Seeking Advice on Applying Time-to-Event Analysis for Pipe Burst Prediction

Cyrus_Chu

Hi everyone,

I'm currently exploring the use of Time-to-Event (Survival) Analysis to predict pipe burst incidents and I’d love to hear from anyone with experience in this area.

I have two datasets:

Pipe attributes: completion date, material, ground surface type, pipe age, tube diameter, etc.
Historical burst events: joined with the pipe dataset using attribute join.
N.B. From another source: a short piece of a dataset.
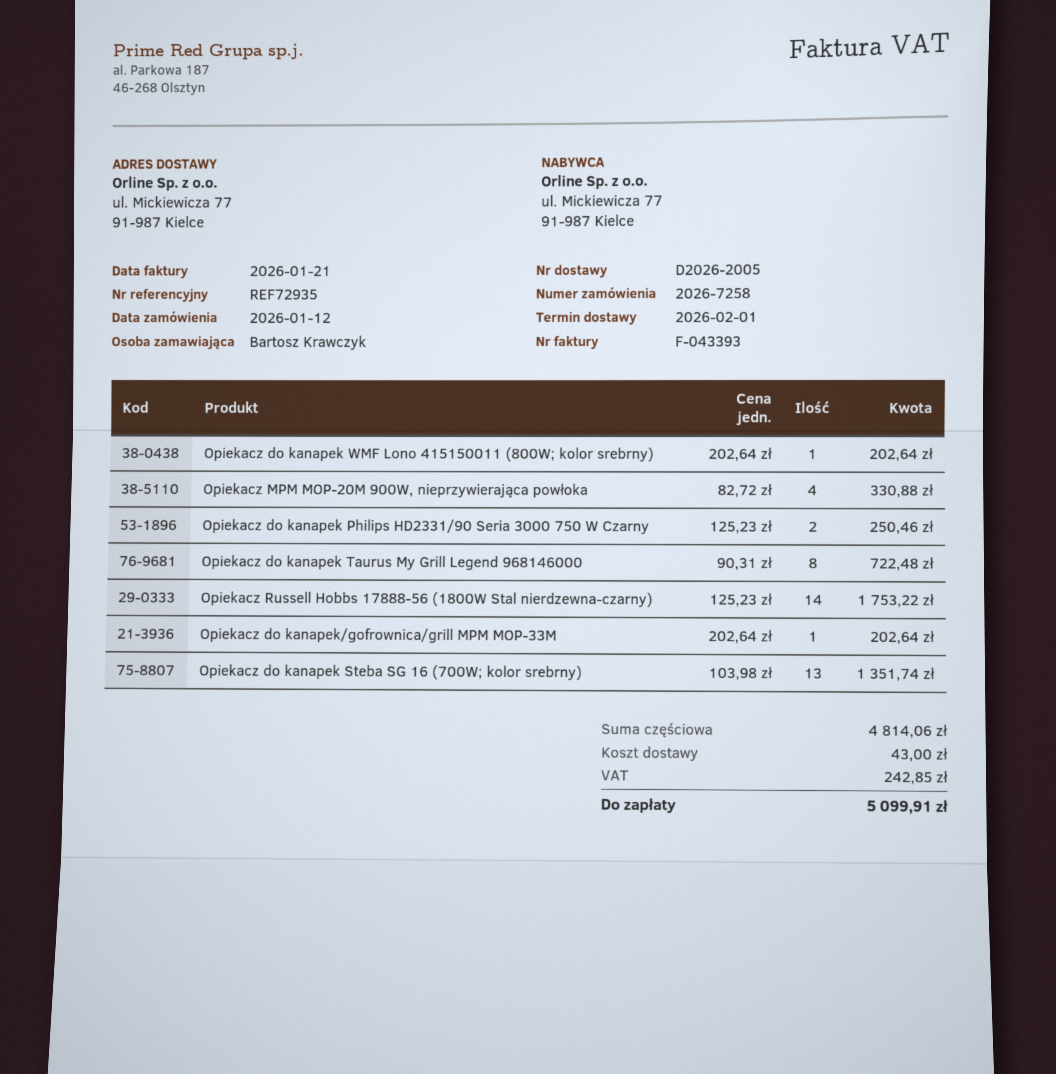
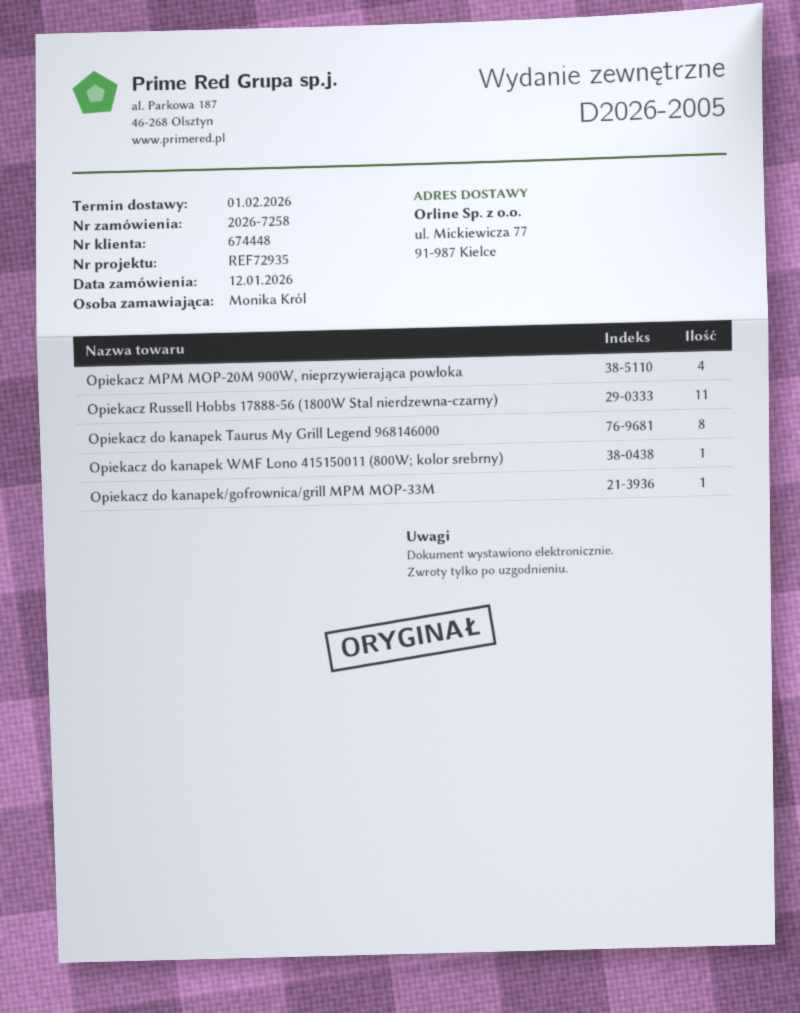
ordered by: Bartosz Krawczyk -> Monika Król
Opiekacz do kanapek Philips HD2331/90 Seria 3000 750 W Czarny: 2 -> none
Opiekacz Russell Hobbs 17888-56 (1800W Stal nierdzewna-czarny): 14 -> 11
Opiekacz do kanapek Steba SG 16 (700W; kolor srebrny): 13 -> none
I created a new field called Event_Indicator:

0 for pipes that have experienced a burst
1 for pipes that haven't

For the Age Field:

Pipes without a burst: current date - completion year
Pipes with a burst: burst date - completion year

Challenges

I’ve added explanatory variables like pipe material and ground surface type. However, some categories have no associated burst events, which seems to cause the prediction model to fail or behave unpredictably. I suspect the Time-to-Event model has default assumptions that require sufficient event representation across categories. I'm considering grouping sparse categories to improve model stability.

Questions

Has anyone applied Time-to-Event modeling for pipe burst prediction or similar infrastructure failure analysis?
What strategies have you used to improve prediction accuracy, especially when dealing with sparse categorical variables?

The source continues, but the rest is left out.